— TASK STATEMENT —
Retype all entries exactly as they stand, excluding pictures.
START EXERCISE DATA
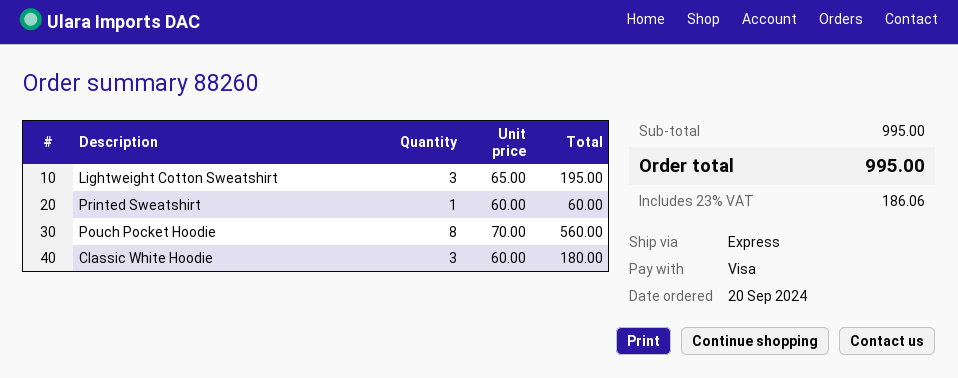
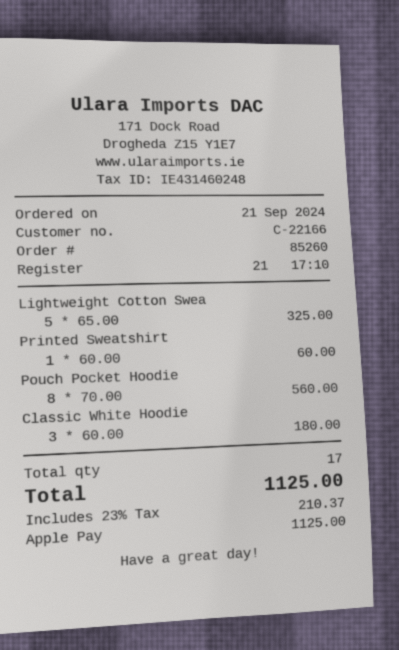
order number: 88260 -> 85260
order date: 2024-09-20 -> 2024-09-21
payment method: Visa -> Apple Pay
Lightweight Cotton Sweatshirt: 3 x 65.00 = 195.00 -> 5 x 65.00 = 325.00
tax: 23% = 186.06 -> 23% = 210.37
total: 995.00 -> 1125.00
END EXERCISE DATA
— SOLVED PROBLEM —
order number: 88260 -> 85260
order date: 2024-09-20 -> 2024-09-21
payment method: Visa -> Apple Pay
Lightweight Cotton Sweatshirt: 3 x 65.00 = 195.00 -> 5 x 65.00 = 325.00
tax: 23% = 186.06 -> 23% = 210.37
total: 995.00 -> 1125.00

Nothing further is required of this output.